10 years, 2 kids & a house but dragging his feet at marriage

24 replies

isthismylife88 · 30/01/2018 08:31

Hi Iv been with my partner 10 years we have 2 children and a house together.
I love him a lot but I basically had to push him into every commitment such as buying a house, car and having kids.
Iv always refused to push him into putting a ring on my finger, because if he really loves me he would ask.
Well 10 months ago I may have pushed him into it when I told him I wanted to change my name via depole to have the same name as our children.

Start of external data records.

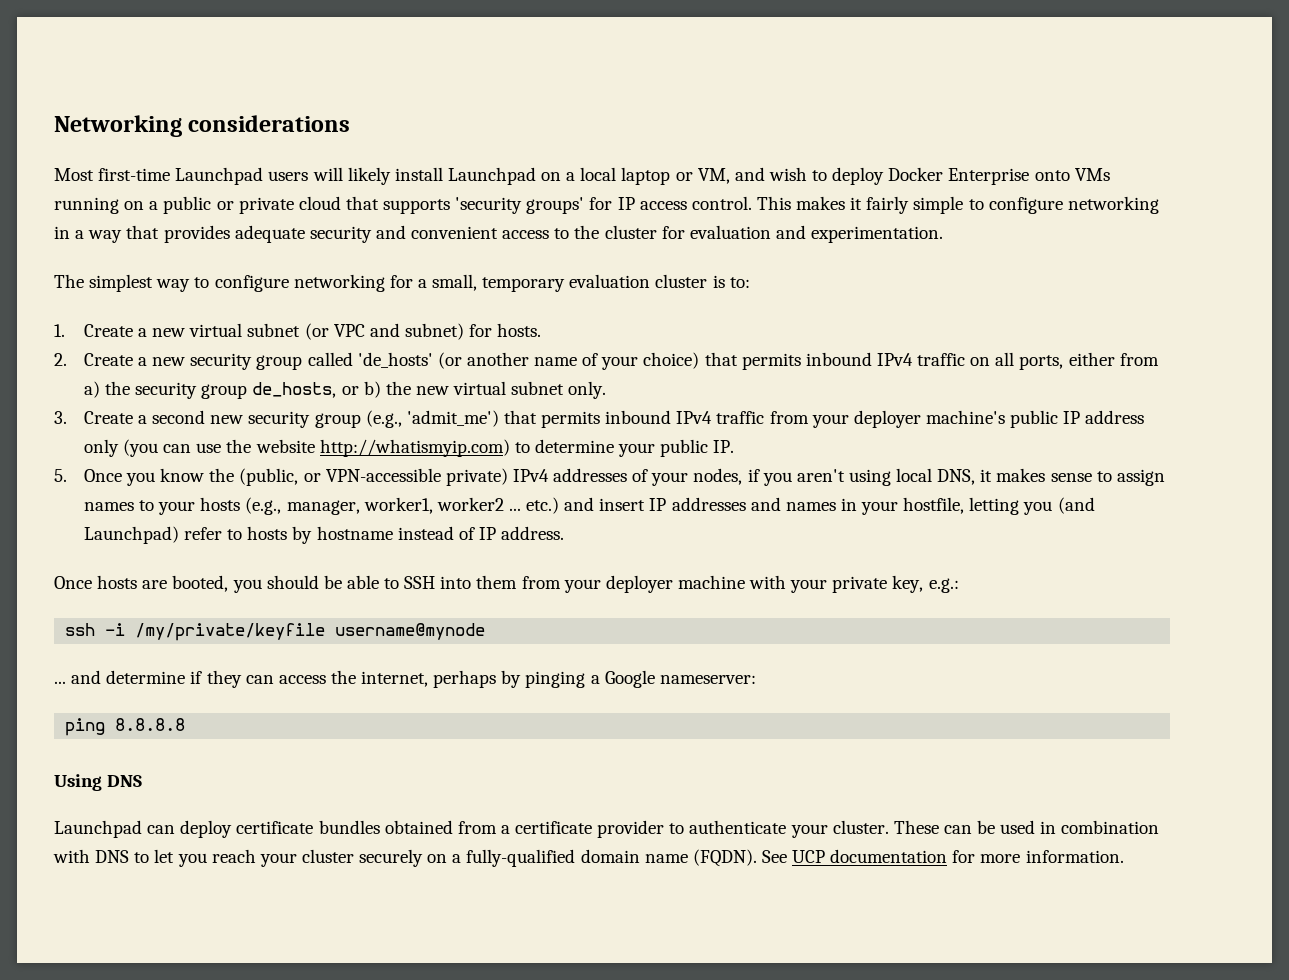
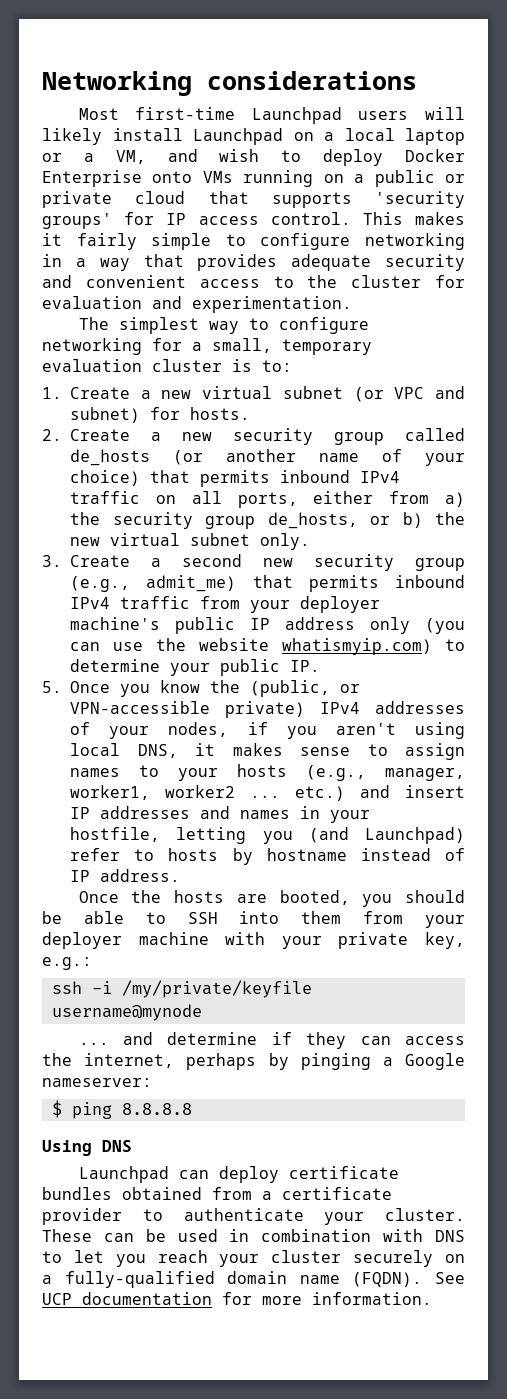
(693, 176) none -> [83,153,94,162] a
[357,352,433,368] 'de_hosts' -> [70,449,150,466] de_hosts
[406,410,499,427] 'admit_me') -> [146,575,237,592] admit_me)
[319,439,510,457] http://whatismyip.com) -> [282,638,432,655] whatismyip.com)
(92, 582) none -> [131,890,162,903] the
(756, 679) none -> [51,1100,62,1118] $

He wasn't happy with my it and felt it would make him look bad as a man.
And told me we should just get married tomorrow, at which point I argue I didn't want to just get married, he asked why and I told him he hadn't ask at them he ask if he could do it then and there. He told me his vows instead of asking for my hand in marriage " at this point I realised he had never considered asking me or what he would say when he did"
I brushed it off and said yes. Every since the conversations about getting married and booking a wedding seem to fall on deaf ear and when I book appointment to see venues he makes excuses.
I'm 30 this year, I'm considering leaving him at the end of the year if it carrys one. I really do love him but life to short to force someone into doing something they should want to do them selfs!
Can I also add he's 43 so he's not a spring chicken!
WOULD I BE MAKING A MISTAKE? ARE THESE JUST WORDS THAT I WONT EVER ACT ON?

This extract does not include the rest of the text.